Ты, Принцесса, наверное, не помнишь Пиратову — она ведь уехала за полгода до того, как ты у меня появилась. Но про то, как она уехала, я тебе потом расскажу. А тогда, в двухвосьмерочном, дважды бесконечном году, она была знаешь какая? Она все время почти смеялась, Нина Пиратова, она была веселая, как синичка, пухлая и белобрысая. Еще она картавила совершенно по-французски и обижалась, когда мы ее передразнивали с этой ее картавостью.
А Зину Уныньеву ты, может быть, помнишь — месяца два назад мы с тобой подобрали на улице высокую тетеньку с печальной верхней губой и с девочкой за руку, помнишь? Это вот и была Зина Уныньева.
Так втроем мы и учились медицине раз в неделю — Добродеева, Пиратова и Уныньева. Пиратова аккуратнейшим образом посещала занятия, а мы с Зиной постоянно прогуливали. Однажды прогуляли три недели подряд — два раза именно прогуляли, а на третий — посетили кинотеатр. Шел японский фильм “Легенда о Нарайяме”, шокировавший наши девственные умы.
На четвертое занятие мы все-таки явились. Повязали на головы мятые косынки и предстали под блекло-голубые очи Раисы Робертовны.
— Девочки, — ласково сказала Раиса Робертовна, обдав нас крепким запахом рижских духов “Альянс”, — где вы были?
— Мы болели, — соврала Уныньева.
— Девочки, ну нельзя же так халатно относиться к собственному здоровью!
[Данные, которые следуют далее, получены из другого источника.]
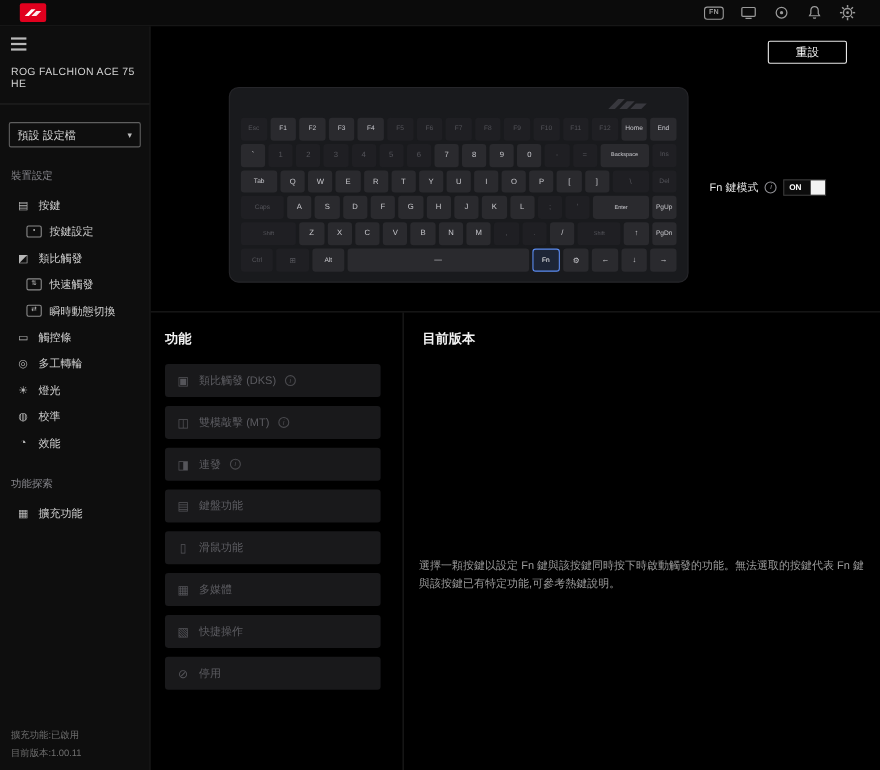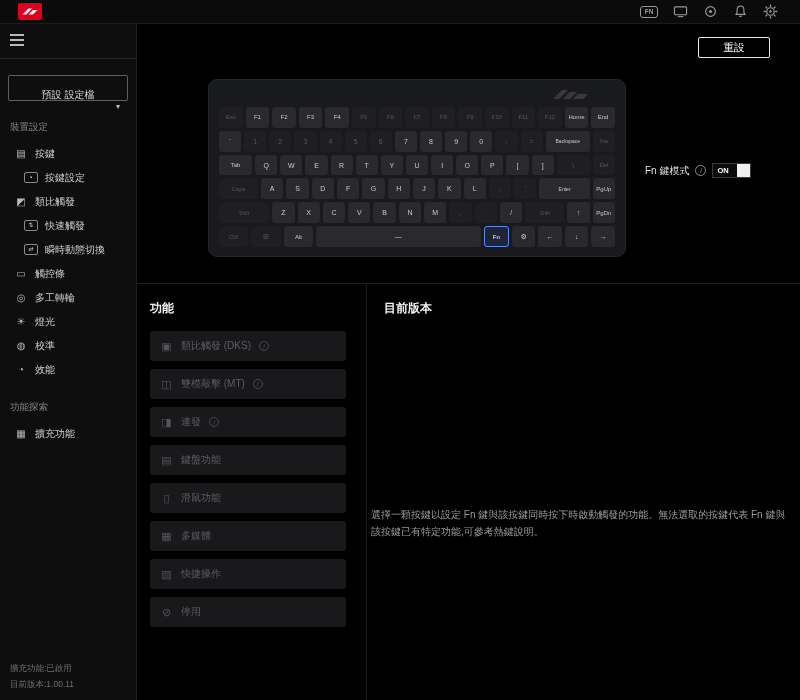--- a/index.html
+++ b/index.html
@@ -19,21 +19,21 @@
     color:#9a9a9a; font-size:6.5px; font-weight:bold; display:flex; align-items:center; justify-content:center; }
 
   
   .sidebar { position:absolute; left:0; top:24px; width:137px; height:676px;
     background:#0e0e0e; border-right:1px solid #1e1e1e; }
   .hamburger { margin:10px 0 0 10px; width:14px; cursor:pointer; }
   .hamburger div { height:2px; background:#b9b9b9; margin-bottom:3px; width:14px; }
   .device-name { margin:14px 10px 0 10px; color:#d2d2d2; font-size:9.5px; letter-spacing:.3px; }
   .sb-divider { height:1px; background:#242424; margin:12px 0 0 0; }
   .profile-select { margin:16px 8px 0 8px; height:23px; border:1px solid #5f5f5f; border-radius:2px;
-    display:flex; align-items:center; padding:12px 7px; color:#dcdcdc; font-size:10px; cursor:pointer;flex-direction:column; }
+    display:flex; align-items:center; padding:0 7px; color:#dcdcdc; font-size:10px; cursor:pointer; }
   .profile-caret { margin-left:auto; color:#bdbdbd; font-size:8px; }
   .nav { margin-top:14px; }
   .nav-section { color:#86868b; font-size:9.5px; padding:0 10px; margin:20px 0 8px 0; }
   .nav-item { display:flex; align-items:center; gap:7px; height:23px; padding-left:10px;
     color:#cfcfcf; font-size:10px; cursor:pointer; margin:1px 4px; border-radius:2px; }
   .nav-item.lvl1 { padding-left:20px; }
   .nav-item.selected { background:#4a1013; color:#ffffff; }
   .nav-icon { width:14px; text-align:center; font-size:10px; color:#b7b7b7; flex:0 0 14px; }
   .nav-icon.boxed { font-size:6px; border:1px solid #8a8a8a; border-radius:2px; height:11px;
     line-height:9px; flex:0 0 14px; color:#c4c4c4; }
@@ -77,21 +77,21 @@
   .func-panel { position:absolute; left:0; top:0; width:230px; bottom:0;
     border-right:1px solid #1e1e1e; padding:16px 0 0 13px; }
   .panel-title { color:#f2f2f2; font-size:12px; font-weight:bold; }
   .func-list { margin-top:14px; }
   .func-btn { width:196px; height:30px; background:#19191b; border-radius:3px; margin-bottom:8px;
     display:flex; align-items:center; gap:8px; padding:0 10px; color:#5d5d62; font-size:10px;
     cursor:pointer; }
   .func-icon { font-size:11px; width:13px; text-align:center; color:#55555a; }
   .func-btn .info-circle { border-color:#4a4a4e; color:#4a4a4e; width:10px; height:10px; flex:0 0 10px; }
   .test-panel { position:absolute; left:230px; right:0; top:0; bottom:0; padding:16px 0 0 17px; }
-  .test-desc { position:absolute; left:4px; right:10px; top:222px; color:#9b9b9b;
+  .test-desc { position:absolute; left:14px; right:10px; top:222px; color:#9b9b9b;
     font-size:10px; line-height:1.7; }
 </style>
 </head>
 <body>
 
 <div class="app">
 
   <div class="topbar">
     <div class="rog-logo">
       <svg width="18" height="11" viewBox="0 0 24 14">
@@ -129,20 +129,21 @@
       </svg>
     </div>
   </div>
 
   <div class="sidebar">
     <div class="hamburger">
         <div></div>
         <div></div>
         <div></div>
       </div>
+    <div class="device-name">ROG FALCHION ACE 75 HE</div>
     <div class="sb-divider"></div>
     <div class="profile-select">
       <span>預設 設定檔</span>
       <span class="profile-caret">▾</span>
     </div>
     <div class="nav">
         <div class="nav-section">裝置設定</div>
         <div class="nav-item">
           <span class="nav-icon">▤</span>
           <span class="nav-label">按鍵</span>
У добрейшей Раисы Робертовны даже сомнений не возникло в том, что мы говорим неправду. После занятия она оставила нас в классе и долго рассказывала о радикальных методах борьбы с простудой. Я запомнила только, что при простуде обязательно нужно пить кисель. Почему-то.
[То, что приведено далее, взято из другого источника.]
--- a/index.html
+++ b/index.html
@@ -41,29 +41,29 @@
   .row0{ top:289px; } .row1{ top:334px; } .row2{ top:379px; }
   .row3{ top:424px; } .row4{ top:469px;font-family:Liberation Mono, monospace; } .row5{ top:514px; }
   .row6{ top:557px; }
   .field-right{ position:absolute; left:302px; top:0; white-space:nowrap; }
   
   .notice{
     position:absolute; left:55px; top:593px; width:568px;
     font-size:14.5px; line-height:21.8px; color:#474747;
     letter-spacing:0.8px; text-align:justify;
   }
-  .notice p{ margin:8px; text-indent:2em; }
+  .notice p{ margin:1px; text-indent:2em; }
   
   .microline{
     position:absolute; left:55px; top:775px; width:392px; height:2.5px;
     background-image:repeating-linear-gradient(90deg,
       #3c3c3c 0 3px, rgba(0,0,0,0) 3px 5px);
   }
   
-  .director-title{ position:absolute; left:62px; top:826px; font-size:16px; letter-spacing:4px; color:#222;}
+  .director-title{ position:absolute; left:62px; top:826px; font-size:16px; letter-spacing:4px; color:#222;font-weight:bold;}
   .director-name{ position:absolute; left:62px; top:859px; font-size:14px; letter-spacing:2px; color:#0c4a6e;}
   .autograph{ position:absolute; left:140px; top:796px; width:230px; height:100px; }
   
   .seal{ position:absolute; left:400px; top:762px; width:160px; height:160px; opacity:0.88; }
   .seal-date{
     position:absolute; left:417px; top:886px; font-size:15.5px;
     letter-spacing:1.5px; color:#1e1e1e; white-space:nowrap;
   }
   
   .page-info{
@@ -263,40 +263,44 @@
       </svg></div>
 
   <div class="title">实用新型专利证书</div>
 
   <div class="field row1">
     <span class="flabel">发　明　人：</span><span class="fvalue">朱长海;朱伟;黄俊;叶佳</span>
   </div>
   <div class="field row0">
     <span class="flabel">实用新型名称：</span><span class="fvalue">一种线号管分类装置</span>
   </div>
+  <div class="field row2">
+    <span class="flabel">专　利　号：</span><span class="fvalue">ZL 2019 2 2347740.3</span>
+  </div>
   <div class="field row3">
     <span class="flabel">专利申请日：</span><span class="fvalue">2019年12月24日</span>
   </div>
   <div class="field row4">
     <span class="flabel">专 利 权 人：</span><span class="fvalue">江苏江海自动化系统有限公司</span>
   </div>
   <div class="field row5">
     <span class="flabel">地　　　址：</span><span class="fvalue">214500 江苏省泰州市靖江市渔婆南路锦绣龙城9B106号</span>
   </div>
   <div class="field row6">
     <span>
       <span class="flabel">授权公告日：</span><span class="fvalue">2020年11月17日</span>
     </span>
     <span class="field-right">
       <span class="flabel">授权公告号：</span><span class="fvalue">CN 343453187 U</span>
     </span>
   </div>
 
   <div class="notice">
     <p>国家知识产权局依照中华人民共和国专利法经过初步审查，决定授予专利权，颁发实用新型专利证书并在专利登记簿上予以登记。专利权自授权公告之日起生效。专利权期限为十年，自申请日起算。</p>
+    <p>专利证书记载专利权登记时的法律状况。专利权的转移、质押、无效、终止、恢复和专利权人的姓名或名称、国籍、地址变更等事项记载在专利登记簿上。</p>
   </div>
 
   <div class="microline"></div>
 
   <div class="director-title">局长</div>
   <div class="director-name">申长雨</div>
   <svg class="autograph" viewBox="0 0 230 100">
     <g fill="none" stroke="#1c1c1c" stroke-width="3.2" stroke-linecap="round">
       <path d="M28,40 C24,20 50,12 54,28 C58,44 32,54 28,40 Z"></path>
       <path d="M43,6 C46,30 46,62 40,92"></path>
Раиса Робертовна сдержала свое слово: мы посещали все медицинские учреждения подряд — помню вскрытие в областном морге, слова патанатома, что у каждого свой спил (и жуткие звуки при распиливании черепа), синие буквы Д-У-С-Я на пальцах мертвой женщины, равнодушное лицо ассистентки, наматывающей кишки на руку. Помню десятки разных больниц, отделений, операций, манипуляций...
Однажды кто-то притащил на занятие котенка.
— Раиса Робертовна, это мальчик или девочка?
После недолгого осмотра пищащего пациента был вынесен окончательный диагноз:
— Да, девочки, это самец.
Маленький пушистый самец уснул на руках Уныньевой, вечного борца за право держать животных в своей квартире.
В конце года был экзамен. Я его никогда не забуду — даже если захочу.
— Верочка, — ласково спросила Раиса Робертовна, за спиной у которой возвышалась Уныньева и гораздо хуже видная Пиратова, — вот бывают горячие компрессы, да?
— Да, — неуверенно согласилась я (Пиратова с Уныньевой приседали за спиной у Робертовны, чтобы настроить меня на рабочий лад).